Snyderville Transportation Co. v. Christiansen

609 P.2d 939, 1980 Utah LEXIS 894
CourtUtah Supreme Court
DecidedMarch 6, 1980
Docket16299
StatusPublished
Cited by8 cases

This text of 609 P.2d 939 (Snyderville Transportation Co. v. Christiansen) is published on Counsel Stack Legal Research, covering Utah Supreme Court primary law. Counsel Stack provides free access to over 12 million legal documents including statutes, case law, regulations, and constitutions.

Bluebook
Snyderville Transportation Co. v. Christiansen, 609 P.2d 939, 1980 Utah LEXIS 894 (Utah 1980).

Opinion

HALL, Justice:

Plaintiff Snyderville Transportation Co. takes this appeal from a directed verdict dismissing its cause of action against defendant Christiansen, and from a jury verdict holding defendant Nordic Valley Corporation in breach of a sales contract, but awarding only nominal damage's.

On August 17, 1976, Mr.
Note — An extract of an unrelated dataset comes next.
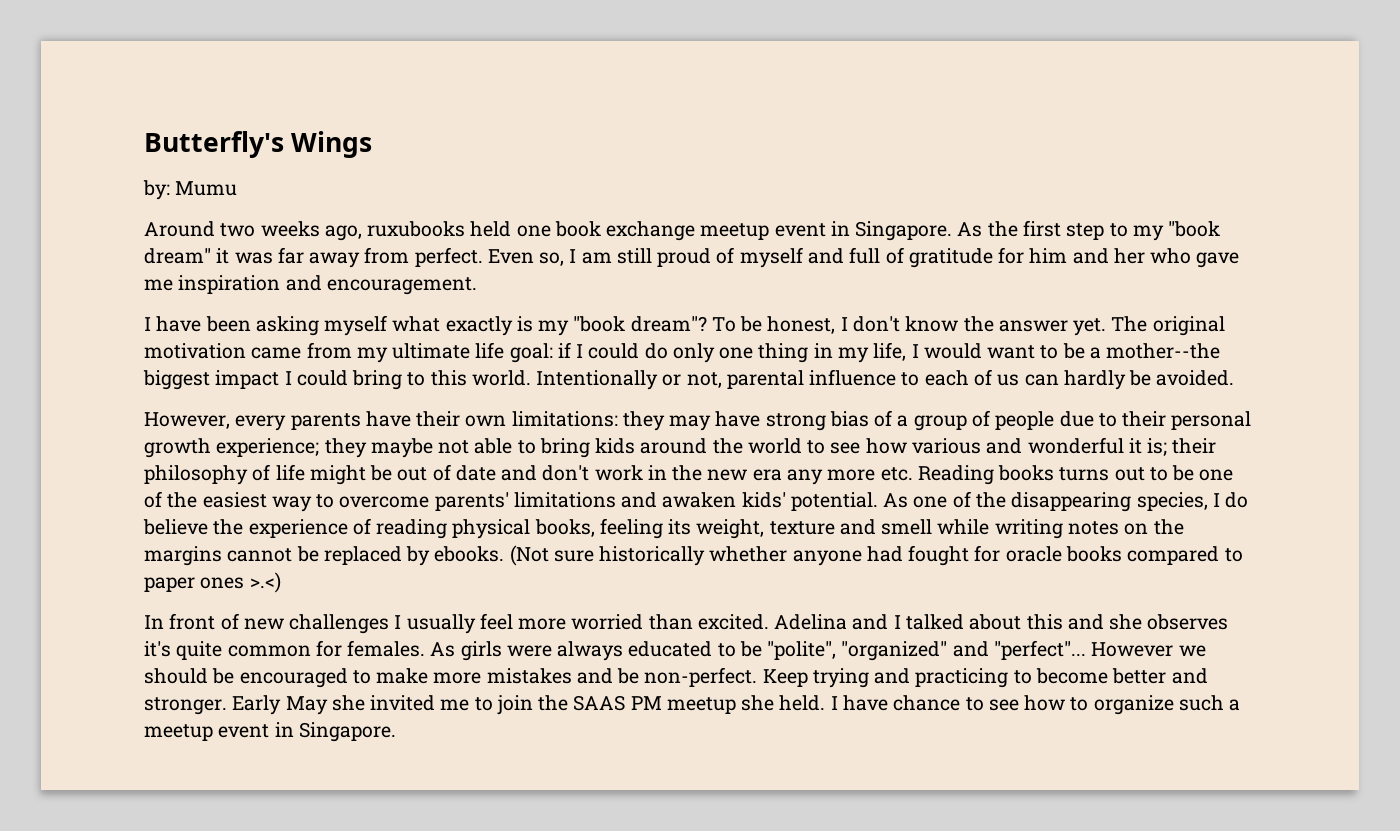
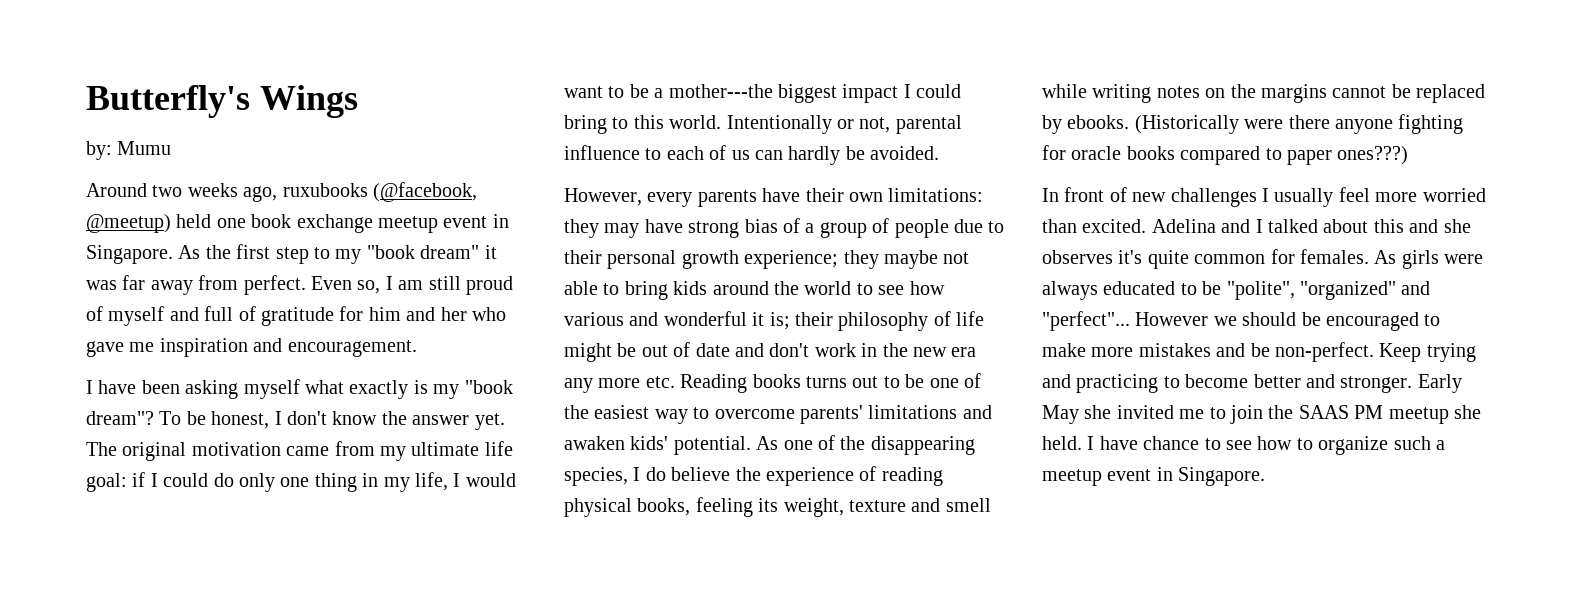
(466, 229) none -> [373,182,477,202] [86,214,171,233] (@facebook, @meetup)
[1106,343,1221,359] mother--the -> [668,84,773,98] mother---the
[509,545,970,566] (Not sure historically whether anyone had fought -> [1134,114,1464,134] (Historically were there anyone fighting
[200,572,281,593] ones >.<) -> [1337,146,1409,165] ones???)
Jack Roberts, president of plaintiff corporation, met with Christiansen at the Nordic Valley ski resort, located in Weber County, Utah, to discuss the purchase of a chair lift then operating at Nordic Valley, with an eye to its transport to Park West ski resort, owned and operated by plaintiff. Although no written agreement was drafted at that time or since, the parties agree that the lift was to be delivered, free and clear of all encumbrances, together with miscellaneous other items of ski resort equipment, for a price of $60,000. Christiansen also promised to cut roadways to the supporting towers of the lift in order to facilitate its removal.

Roberts was unable to tender the entire purchase price at this meeting. Rather, he conveyed, and Christiansen accepted, a personal check for $5,000 as a “good faith deposit,” the balance to be payable at a later date. 1 The check was to Christiansen personally, with no mention of Nordic Valley Corporation.

Thereafter, Roberts checked the records in the office of the Secretary of State for possible encumbrances on the lift. This investigation revealed two liens on the chair lift: one in favor of the Hall Ski Lift Co., the manufacturer, and the other in favor of the Utah Small Business Administration. Roberts also discovered, allegedly for the first time, that Christiansen had not acted in his own behalf in entering into the agreement, but had been functioning as representative of Nordic Valley Corporation, the actual owner of the chair lift.

*941 On September 9, 1976, Roberts contacted Christiansen, informing him that the balance of the purchase price, $55,000, was at Roberts’ disposition, but that a portion thereof had been paid to Hall to clear the lien held by it, and the entire remainder of the purchase price was committed to the S.B.A. for clearance of its lien. Christian-sen, at this point, refused to have further dealings with plaintiff, and tendered back the $5,000 deposit paid on August 17. Christiansen also refused plaintiff’s tender of the full amount of the purchase price, made some 24 hours after the September 9 telephone conversation. The following spring, defendants conveyed the chair lift to Ski Associates, Inc.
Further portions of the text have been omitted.